**REQUIREMENT:**
From the entries below, return only the lines starting at the one that contains "order date: 2024-11-26 -> 2024-11-27" and ending at the one that contains "total: 489.29 -> 446.86", exactly as they stand.

━━━ INPUT MATERIAL ━━━

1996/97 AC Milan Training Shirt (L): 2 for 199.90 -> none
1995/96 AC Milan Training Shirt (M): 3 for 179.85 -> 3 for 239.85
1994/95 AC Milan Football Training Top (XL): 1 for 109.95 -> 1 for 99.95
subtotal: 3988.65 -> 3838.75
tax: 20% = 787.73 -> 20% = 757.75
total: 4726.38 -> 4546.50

━━━
━━━ INPUT MATERIAL ━━━

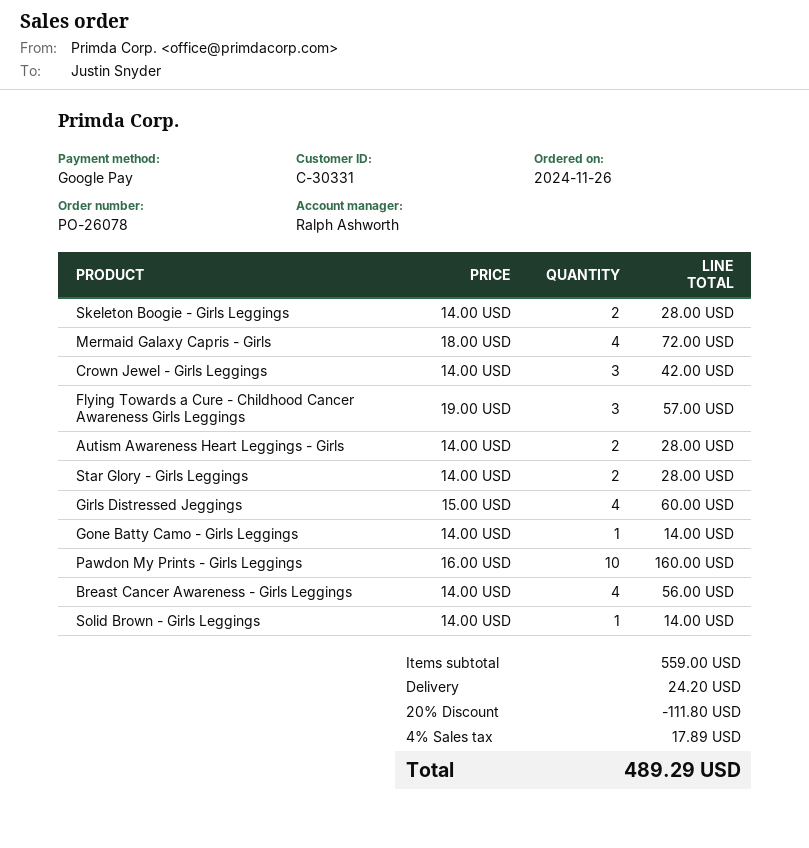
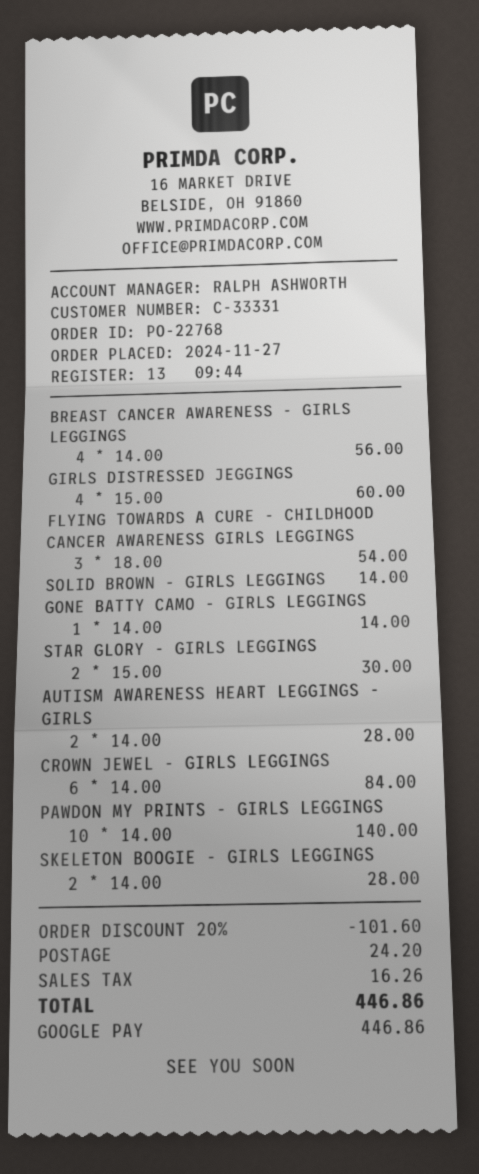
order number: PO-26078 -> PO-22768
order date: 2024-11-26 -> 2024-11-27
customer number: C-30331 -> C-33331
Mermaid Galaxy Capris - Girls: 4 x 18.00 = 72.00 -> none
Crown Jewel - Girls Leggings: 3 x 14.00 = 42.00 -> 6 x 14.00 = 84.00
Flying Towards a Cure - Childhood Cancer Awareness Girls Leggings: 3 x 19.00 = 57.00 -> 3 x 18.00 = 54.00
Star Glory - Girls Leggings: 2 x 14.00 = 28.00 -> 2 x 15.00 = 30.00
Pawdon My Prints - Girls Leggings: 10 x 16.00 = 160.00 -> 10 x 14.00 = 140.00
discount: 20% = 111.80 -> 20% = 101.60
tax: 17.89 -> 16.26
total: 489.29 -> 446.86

━━━
━━━ INPUT MATERIAL ━━━

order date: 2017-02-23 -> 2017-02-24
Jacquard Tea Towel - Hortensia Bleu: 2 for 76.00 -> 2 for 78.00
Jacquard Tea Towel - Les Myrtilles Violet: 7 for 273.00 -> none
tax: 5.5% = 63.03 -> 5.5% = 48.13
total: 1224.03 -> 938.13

━━━

**RESPONSE AREA:**
order date: 2024-11-26 -> 2024-11-27
customer number: C-30331 -> C-33331
Mermaid Galaxy Capris - Girls: 4 x 18.00 = 72.00 -> none
Crown Jewel - Girls Leggings: 3 x 14.00 = 42.00 -> 6 x 14.00 = 84.00
Flying Towards a Cure - Childhood Cancer Awareness Girls Leggings: 3 x 19.00 = 57.00 -> 3 x 18.00 = 54.00
Star Glory - Girls Leggings: 2 x 14.00 = 28.00 -> 2 x 15.00 = 30.00
Pawdon My Prints - Girls Leggings: 10 x 16.00 = 160.00 -> 10 x 14.00 = 140.00
discount: 20% = 111.80 -> 20% = 101.60
tax: 17.89 -> 16.26
total: 489.29 -> 446.86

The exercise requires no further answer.